Monday, January 21, 2013

A New Year, New [and Old] Goals

one of our cats in the middle of Christmas packaging
Two months have passed since I last wrote a post. My absence is partly due to the business of the holidays, partly due to my usual turning inward during the cold winter months--even here in not-so-cold southeast Louisiana--and partly due to my resolve not to be drawn into the poisonous rhetoric of today's politics. I'm just tired of the hatred directed toward and the conspiracy theories projected onto our first African-American president. Facts do not seem to matter to a great number of people. Other bloggers are writing more consistently and engagingly about politics than I am, so I've decided occasionally to link to a post I find interesting and to focus my writing on my own projects--or on more positive events in the world than the latest right-wing, fear-mongering topic, though I won't rule out the occasional post on politics. 
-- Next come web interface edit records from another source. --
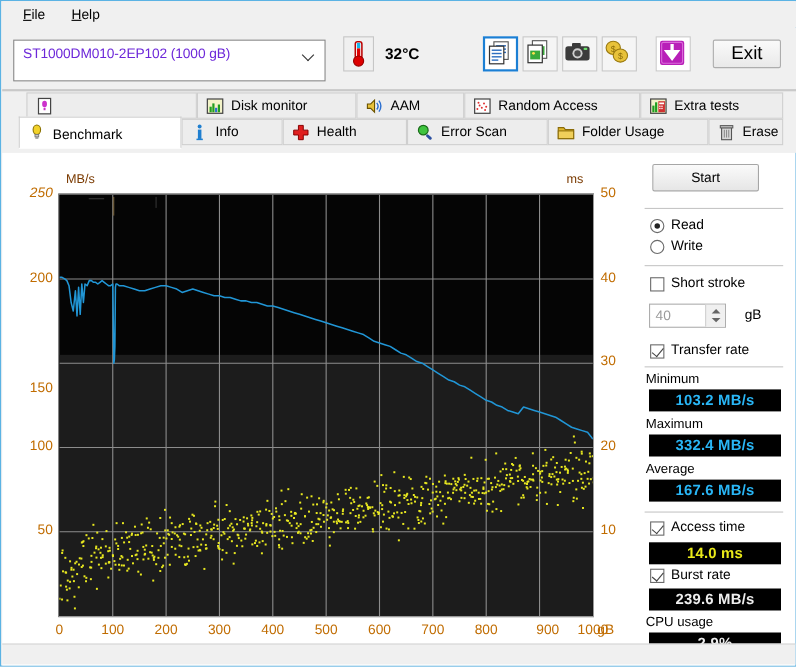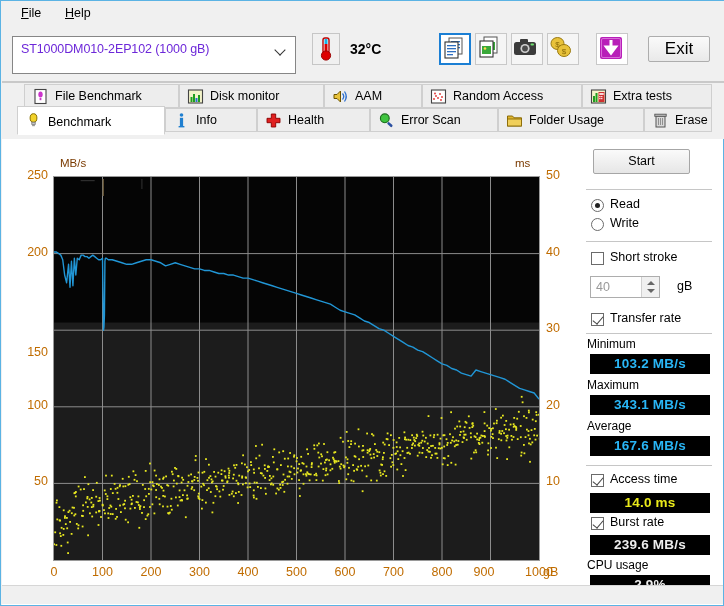--- a/index.html
+++ b/index.html
@@ -207,21 +207,20 @@
     <div class="tabrow-line"></div>
 
     <div class="tab r1" style="left:22px;width:155px">
       <span class="ico">
         <svg width="17" height="17" viewBox="0 0 17 17">
             <rect x="3" y="1.5" width="11" height="14" fill="#fff" stroke="#444" stroke-width="1.1"></rect>
             <ellipse cx="8.5" cy="6.5" rx="2.2" ry="3" fill="#cc33cc"></ellipse>
             <rect x="7.6" y="10" width="1.8" height="2.2" fill="#cc33cc"></rect>
           </svg>
       </span>
-      <span class="lbl">File Benchmark</span>
     </div>
     <div class="tab r1" style="left:177px;width:145px">
       <span class="ico">
         <svg width="17" height="17" viewBox="0 0 17 17">
             <rect x="1.5" y="2" width="14" height="13" fill="#f3f3c9" stroke="#444" stroke-width="1.1"></rect>
             <rect x="3.5" y="9" width="2" height="5" fill="#1f9e1f"></rect>
             <rect x="6" y="6" width="2" height="8" fill="#1f9e1f"></rect>
             <rect x="8.5" y="10" width="2" height="4" fill="#2b6fd0"></rect>
             <rect x="11" y="7" width="2" height="7" fill="#1f9e1f"></rect>
           </svg>
@@ -1126,40 +1125,40 @@
             <rect x="48.5" y="2" width="1.4" height="17" fill="#6b5a3a"></rect>
             <rect x="87.3" y="2" width="1.2" height="10" fill="#2b2b2b"></rect>
           </svg>
       </div>
 
       <div id="yticks">
           <div class="ytick" style="left: 0px; width: 38px; top: 329.4px;">50</div>
           <div class="ytick" style="left: 0px; width: 38px; top: 252.8px;">100</div>
           <div class="ytick" style="left: 0px; width: 38px; top: 176.2px; margin-top: 24px;">150</div>
           <div class="ytick" style="left: 0px; width: 38px; top: 99.6px;">200</div>
-          <div class="ytick" style="left: 0px; width: 38px; top: 23px;">250</div>
+          <div class="ytick" style="left: 0px; width: 38px; top: 23px; font-style: italic;">250</div>
         </div>
       <div id="y2ticks">
           <div class="ytickR" style="left: 536px; width: 32px; top: 329.4px;">10</div>
           <div class="ytickR" style="left: 536px; width: 32px; top: 252.8px;">20</div>
           <div class="ytickR" style="left: 536px; width: 32px; top: 176.2px;">30</div>
           <div class="ytickR" style="left: 536px; width: 32px; top: 99.6px;">40</div>
           <div class="ytickR" style="left: 536px; width: 32px; top: 23px;">50</div>
         </div>
       <div id="xticks">
           <div class="xtick" style="width: 44px; left: 22px; top: 420px;">0</div>
           <div class="xtick" style="width: 44px; left: 70.5px; top: 420px;">100</div>
           <div class="xtick" style="width: 44px; left: 119px; top: 420px;">200</div>
           <div class="xtick" style="width: 44px; left: 167.5px; top: 420px;">300</div>
           <div class="xtick" style="width: 44px; left: 216px; top: 420px;">400</div>
           <div class="xtick" style="width: 44px; left: 264.5px; top: 420px;">500</div>
           <div class="xtick" style="width: 44px; left: 313px; top: 420px;">600</div>
           <div class="xtick" style="width: 44px; left: 361.5px; top: 420px;">700</div>
           <div class="xtick" style="width: 44px; left: 410px; top: 420px;">800</div>
-          <div class="xtick" style="width: 44px; left: 452px; top: 420px;">900</div>
+          <div class="xtick" style="width: 44px; left: 466px; top: 420px;">900</div>
           <div class="xtick" style="width: 44px; left: 507px; top: 420px;">1000</div>
         </div>
       <div class="unit-gb" style="left:533px;top:420px">gB</div>
     </div>
 
     <div class="panel">
       <div class="startbtn">Start</div>
 
       <div class="hsep" style="top:46px"></div>
 
@@ -1188,21 +1187,21 @@
         <span class="cb on" style="left:9px;top:170px"></span>
         <span class="ptxt" style="left:28px;top:168px">Transfer rate</span>
       </div>
 
       <div class="hsep" style="top:190px"></div>
 
       <div class="caplbl" style="top:194px">Minimum</div>
       <div class="lcd cyan" style="top:211px">103.2 MB/s</div>
 
       <div class="caplbl" style="top:235px">Maximum</div>
-      <div class="lcd cyan" style="top:252px">343.1 MB/s</div>
+      <div class="lcd cyan" style="top:252px">332.4 MB/s</div>
 
       <div class="caplbl" style="top:276px">Average</div>
       <div class="lcd cyan" style="top:293px">167.6 MB/s</div>
 
       <div class="hsep" style="top:322px"></div>
 
       <div>
         <span class="cb on" style="left:9px;top:331px"></span>
         <span class="ptxt" style="left:28px;top:329px">Access time</span>
       </div>

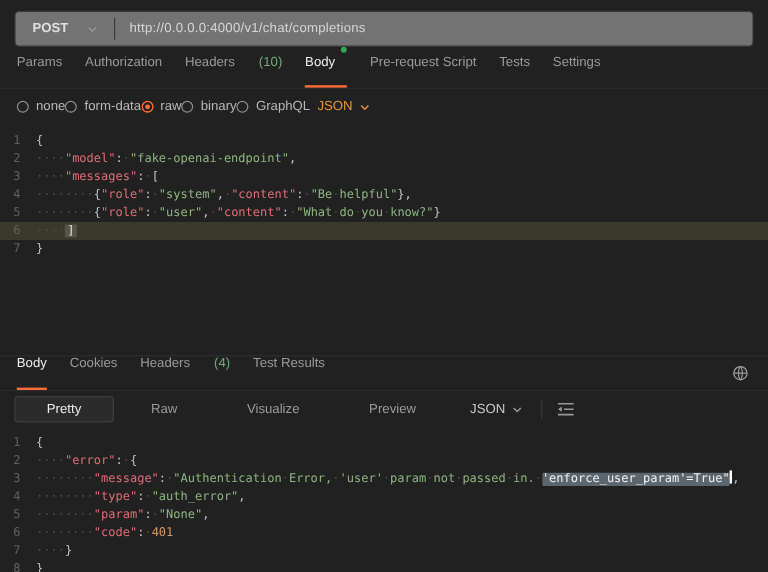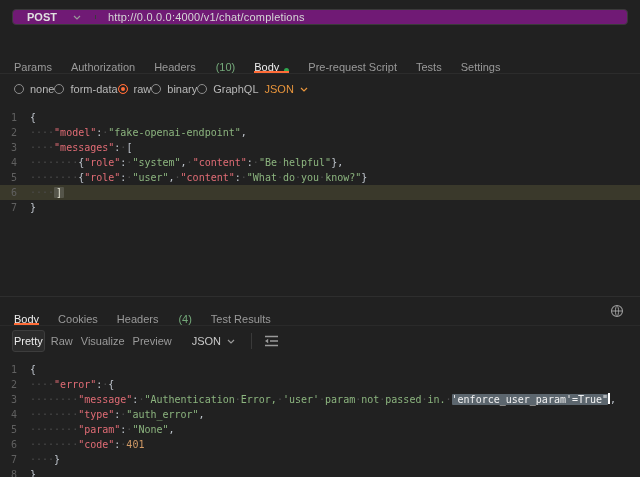--- a/index.html
+++ b/index.html
@@ -1,28 +1,28 @@
 <!DOCTYPE html>
 <html><head>
 <meta charset="utf-8">
 <style>
   *{margin:0;padding:0;box-sizing:border-box}
   html,body{width:640px;height:477px;overflow:hidden}
   body{background:#212121;color:#c7c7c7;font-family:"Liberation Sans",sans-serif;font-size:11px;display:flex;flex-direction:column}
 
   
   .topbar{height:46px;padding:9px 12px 7px;flex-shrink:0}
-  .url-bar{display:flex;align-items:stretch;height:16px;background:#701a75;border:1px solid #3a3a3a;border-radius:4px;overflow:hidden}
+  .url-bar{display:flex;align-items:stretch;height:30px;background:#737373;border:1px solid #3a3a3a;border-radius:4px;overflow:hidden}
   .method-select{display:flex;align-items:center;gap:16px;padding:0 14px;color:#e0e0e0;font-weight:bold;cursor:pointer}
   .divider-v{width:1px;background:#3a3a3a;margin:5px 0}
   .url-input{flex:1;display:flex;align-items:center;padding:0 12px;color:#d6d6d6;letter-spacing:.2px}
 
   
   .tabs-row{display:flex;align-items:center;gap:19px;padding:0 14px;height:28px;border-bottom:1px solid #2c2c2c;color:#9a9a9a;flex-shrink:0}
-  .tab{display:flex;align-items:flex-end;height:100%;position:relative;cursor:pointer;white-space:nowrap}
+  .tab{display:flex;align-items:flex-start;height:100%;position:relative;cursor:pointer;white-space:nowrap}
   .tab.active{color:#ededed}
   .tab.active::after{content:"";position:absolute;left:0;right:0;bottom:0;height:2px;background:#ff6c37}
   .count{color:#74a97a;margin-left:20px}
   .green-dot{width:5px;height:5px;border-radius:50%;background:#2fa84f;margin-left:5px;margin-top:-7px}
 
   
   .body-type-row{display:flex;align-items:center;padding:0 14px;height:30px;color:#b8b8b8;flex-shrink:0}
   .radio{display:flex;align-items:center;gap:6px;cursor:pointer;white-space:nowrap}
   .rdot{width:10px;height:10px;border-radius:50%;border:1px solid #8d8d8d;flex-shrink:0}
   .rdot.on{border-color:#ff6c37;background:#ff6c37;box-shadow:inset 0 0 0 2px #212121}
@@ -43,21 +43,21 @@
   .t-w{color:#4c4c4c}
   .t-b{color:#e4e4d4;background:#55554a;padding:0 2px;border-radius:1px}
   .t-sel{color:#f2f2f2;background:#5c666e;border-radius:1px}
   .t-cur{display:inline-block;width:2px;height:11px;background:#ffffff;vertical-align:-1px}
 
   
   .res-tabs-row{display:flex;align-items:center;gap:19px;padding:0 14px;height:30px;border-top:1px solid #2e2e2e;border-bottom:1px solid #2a2a2a;color:#9a9a9a;flex-shrink:0}
   .res-right{margin-left:auto;display:flex;align-items:center;gap:10px}
   .icon-btn{display:flex;align-items:center;justify-content:center;cursor:pointer;background:none;border:none;padding:2px}
   .res-toolbar{display:flex;align-items:center;gap:4px;padding:0 12px;height:30px;flex-shrink:0}
-  .view-tab{padding:4px 1px;color:#9a9a9a;cursor:pointer;border:1px solid transparent;border-radius:3px;white-space:nowrap}
+  .view-tab{padding:4px 26px;color:#9a9a9a;cursor:pointer;border:1px solid transparent;border-radius:3px;white-space:nowrap}
   .view-tab.active{color:#ececec;background:#2b2b2b;border-color:#3d3d3d}
   .res-lang{display:flex;align-items:center;gap:6px;color:#c9c9c9;cursor:pointer;margin-left:8px;padding:4px 6px}
   .sep-v{width:1px;height:16px;background:#3a3a3a;margin:0 6px}
 </style>
 </head>
 <body>
 
 <div class="topbar">
   <div class="url-bar">
     <div class="method-select">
Most of my goals for the new year are the same as the past year: I will spend a great deal of time gardening, and maybe this year I will begin clearing out the brush that has grown along the fence line of this acre of land on which our hundred-year-old cottage is located. Last year my husband and I put in 8X8-foot raised garden areas for herbs and flowers behind our house, and my husband finished tilling and adding compost to a large row garden on the north side of our property for vegetables.  We began building a shed for my garden tools; the shed is almost complete, and now I have to paint it. My goal is to have the shed ready for use before spring planting.

One of my new goals for this year is to become more engaged in my community. My move here was a difficult one for many reasons--the older I get, the more stressful moving seems to be. I grew up in a community of relatives, where five or six generations of families had developed relationships, many of the ancestors of my contemporaries having migrated to that area of Texas together. My adult life, however, has been a very mobile one. When I was younger, the moves seemed much easier, the friendships more quickly established. I easily found employment teaching at local universities and colleges, joined local churches, immersed myself in work, family, community. Now I no longer attend church--and in the South, church attendance is the quickest way to establish one's self in a community. The children, also, are grown, away at universities in other states, so their activities no longer pull me out into the community. And since I decided, after over twenty-five years of college-related work, not to continue teaching, I find myself unemployed at the age of fifty-five. I have a natural tendency towards introspection and am not averse to spending a great deal of time alone, and now none of these external demands--children, church, career--temper those tendencies. I have to work against them myself.

I have already begun work on one of my goals for this year: to scan and transcribe many of the hundreds of family letters my husband and his sister inherited. The bulk of these letters were written from the middle of the 1800s to the middle of the 1900s, and they follow the movements of an educated and genteel class of Southern families after the Civil War. I began this work a few years ago on my Left for Texas blog, and am continuing that work, though with a great deal more concentration and commitment.

The work is tedious, as I am creating digital files linking documents of the transcribed letters to images of those letters. But some of the letters are fascinating, full of chatty news about the family's activities as well as historical events, and in the research that I'm doing concurrent with reading and transcribing the letters, I am learning a lot more about history, especially history of the South after the Civil War--and the attitudes of those who fought for the Confederacy. In another post, I'll write about what I perceive to be the burdens of this work--and those burdens are not restricted to the tedious work of the amanuensis.

Last year--and the year previous--I spent a lot of time making things out of recycled materials and yarn: folk art felted wool quilts and throws, necklaces and scarves of my own design, felted wool pouches, felted wool pins, etc. I sold some of these items at a couple of festivals, but at the end of the year, I gave away as presents some of my best pieces and decided that this year I would concentrate on making quilts of my own design. So when I'm not immersed in family history or gardening, I'll be stitching on quilts, some made conventionally on a quilt frame and others made out of felted wool from recycled sweaters. In late spring of last year, I finished a felted wool folk art quilt, and last summer, I finished a quilt top inspired by a friend's photograph; this year I plan to finish quilting it. 

quilt top inspired by a friend's photo--cotton and felt
 These are my goals: seeking more community involvement; digitally recording old photographs and letters with the intent of editing those letters eventually; gardening and beautifying the grounds of our "cottage"; quilting. Any personal growth will have to arise out of those activity-oriented goals. I gave up on aspiring to become a better person beyond what might be a natural outgrowth of what I do.